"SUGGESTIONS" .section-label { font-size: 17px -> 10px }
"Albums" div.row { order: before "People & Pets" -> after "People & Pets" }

...

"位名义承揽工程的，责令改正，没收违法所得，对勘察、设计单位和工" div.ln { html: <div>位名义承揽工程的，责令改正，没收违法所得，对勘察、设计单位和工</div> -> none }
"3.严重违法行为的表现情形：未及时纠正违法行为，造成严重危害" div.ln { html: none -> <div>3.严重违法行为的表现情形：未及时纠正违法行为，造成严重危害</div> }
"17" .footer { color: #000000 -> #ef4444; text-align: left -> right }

--

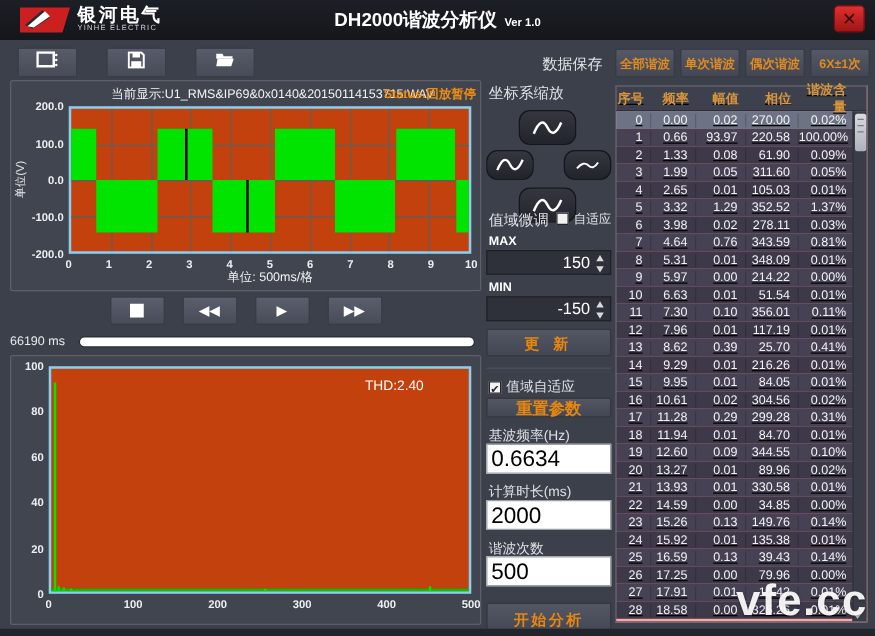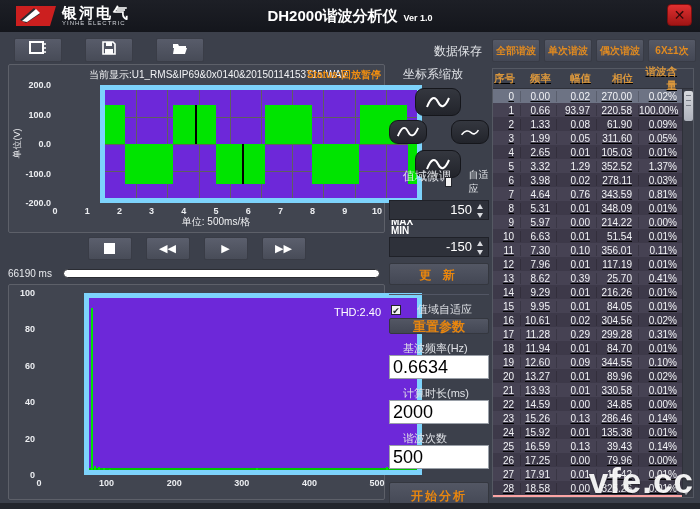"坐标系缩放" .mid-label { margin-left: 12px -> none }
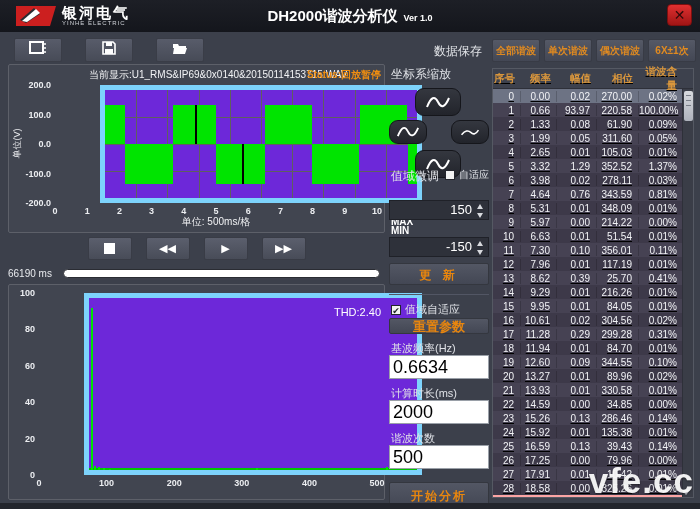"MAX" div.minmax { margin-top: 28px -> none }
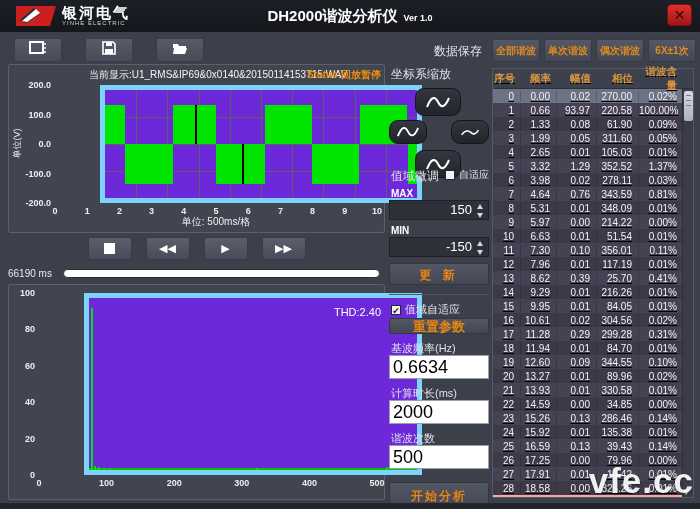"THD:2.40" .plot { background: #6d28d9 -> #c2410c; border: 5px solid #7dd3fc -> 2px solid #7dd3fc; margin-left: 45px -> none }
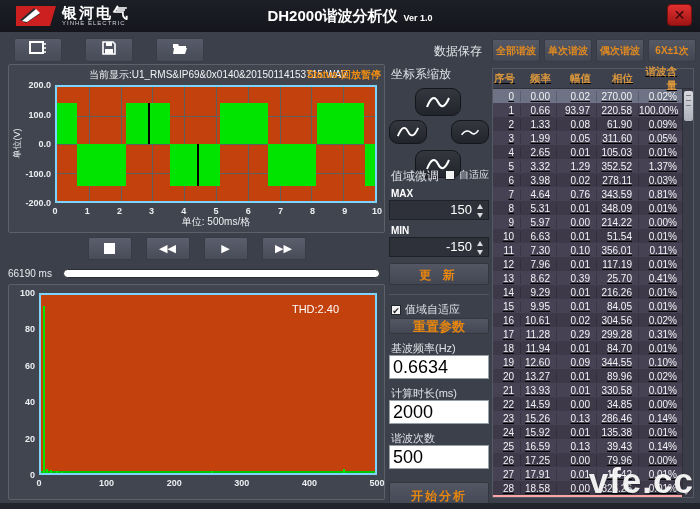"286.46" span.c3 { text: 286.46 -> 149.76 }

The problem: Copy all lines from the material that hold "html".

Solution below:
"位名义承揽工程的，责令改正，没收违法所得，对勘察、设计单位和工" div.ln { html: <div>位名义承揽工程的，责令改正，没收违法所得，对勘察、设计单位和工</div> -> none }
"3.严重违法行为的表现情形：未及时纠正违法行为，造成严重危害" div.ln { html: none -> <div>3.严重违法行为的表现情形：未及时纠正违法行为，造成严重危害</div> }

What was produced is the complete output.